━━ DATA TO PROCESS ━━
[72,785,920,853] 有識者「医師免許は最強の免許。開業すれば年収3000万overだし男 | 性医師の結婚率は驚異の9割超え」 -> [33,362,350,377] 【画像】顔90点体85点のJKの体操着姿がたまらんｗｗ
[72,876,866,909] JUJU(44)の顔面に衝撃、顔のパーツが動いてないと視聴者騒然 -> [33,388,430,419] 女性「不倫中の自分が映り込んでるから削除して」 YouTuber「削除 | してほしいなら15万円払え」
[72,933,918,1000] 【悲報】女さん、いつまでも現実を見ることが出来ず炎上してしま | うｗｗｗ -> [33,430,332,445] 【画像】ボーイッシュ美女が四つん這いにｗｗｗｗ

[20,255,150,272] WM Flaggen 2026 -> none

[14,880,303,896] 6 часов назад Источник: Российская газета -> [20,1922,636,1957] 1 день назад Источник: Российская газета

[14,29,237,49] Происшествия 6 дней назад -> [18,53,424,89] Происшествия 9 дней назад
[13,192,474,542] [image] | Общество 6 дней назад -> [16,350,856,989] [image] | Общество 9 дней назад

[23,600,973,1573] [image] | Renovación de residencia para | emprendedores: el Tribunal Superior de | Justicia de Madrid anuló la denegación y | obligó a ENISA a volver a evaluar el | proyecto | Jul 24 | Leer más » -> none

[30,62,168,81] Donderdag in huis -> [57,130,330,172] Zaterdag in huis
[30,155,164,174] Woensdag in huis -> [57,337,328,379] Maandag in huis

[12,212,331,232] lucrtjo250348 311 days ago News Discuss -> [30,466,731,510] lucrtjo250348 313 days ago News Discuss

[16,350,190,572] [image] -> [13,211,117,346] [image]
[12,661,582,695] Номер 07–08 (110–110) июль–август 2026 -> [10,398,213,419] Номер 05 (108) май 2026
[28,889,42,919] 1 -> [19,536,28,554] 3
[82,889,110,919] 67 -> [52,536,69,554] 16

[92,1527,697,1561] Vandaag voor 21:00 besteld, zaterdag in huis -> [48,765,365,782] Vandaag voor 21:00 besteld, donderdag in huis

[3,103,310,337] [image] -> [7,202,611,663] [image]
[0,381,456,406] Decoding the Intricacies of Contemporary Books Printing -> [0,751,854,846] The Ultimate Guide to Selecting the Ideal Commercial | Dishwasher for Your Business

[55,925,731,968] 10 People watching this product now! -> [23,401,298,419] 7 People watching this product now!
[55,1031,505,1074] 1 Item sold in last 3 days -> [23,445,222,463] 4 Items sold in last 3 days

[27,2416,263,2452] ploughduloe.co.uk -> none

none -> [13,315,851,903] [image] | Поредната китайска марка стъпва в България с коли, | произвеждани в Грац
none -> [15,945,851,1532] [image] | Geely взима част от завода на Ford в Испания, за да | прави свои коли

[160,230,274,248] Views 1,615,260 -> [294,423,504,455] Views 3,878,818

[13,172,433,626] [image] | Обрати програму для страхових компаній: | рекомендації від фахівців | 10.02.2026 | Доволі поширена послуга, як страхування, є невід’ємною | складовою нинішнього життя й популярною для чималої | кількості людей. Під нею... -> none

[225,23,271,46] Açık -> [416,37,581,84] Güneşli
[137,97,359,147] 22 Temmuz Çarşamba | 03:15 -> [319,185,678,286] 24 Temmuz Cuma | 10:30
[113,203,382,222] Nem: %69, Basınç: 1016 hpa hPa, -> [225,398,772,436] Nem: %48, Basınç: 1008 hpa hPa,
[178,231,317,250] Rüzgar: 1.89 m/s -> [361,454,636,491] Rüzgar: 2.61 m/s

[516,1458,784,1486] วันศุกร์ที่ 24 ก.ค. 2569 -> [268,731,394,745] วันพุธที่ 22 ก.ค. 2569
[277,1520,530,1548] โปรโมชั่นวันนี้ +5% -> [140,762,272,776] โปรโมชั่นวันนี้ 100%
━━━
# TASK GOAL:
The answer must consist of the lines from the one with "[13,172,433,626] [image] |" through the final line of the entries above, exactly as they are, and nothing else.

# COMPLETED TASK:
[13,172,433,626] [image] | Обрати програму для страхових компаній: | рекомендації від фахівців | 10.02.2026 | Доволі поширена послуга, як страхування, є невід’ємною | складовою нинішнього життя й популярною для чималої | кількості людей. Під нею... -> none

[225,23,271,46] Açık -> [416,37,581,84] Güneşli
[137,97,359,147] 22 Temmuz Çarşamba | 03:15 -> [319,185,678,286] 24 Temmuz Cuma | 10:30
[113,203,382,222] Nem: %69, Basınç: 1016 hpa hPa, -> [225,398,772,436] Nem: %48, Basınç: 1008 hpa hPa,
[178,231,317,250] Rüzgar: 1.89 m/s -> [361,454,636,491] Rüzgar: 2.61 m/s

[516,1458,784,1486] วันศุกร์ที่ 24 ก.ค. 2569 -> [268,731,394,745] วันพุธที่ 22 ก.ค. 2569
[277,1520,530,1548] โปรโมชั่นวันนี้ +5% -> [140,762,272,776] โปรโมชั่นวันนี้ 100%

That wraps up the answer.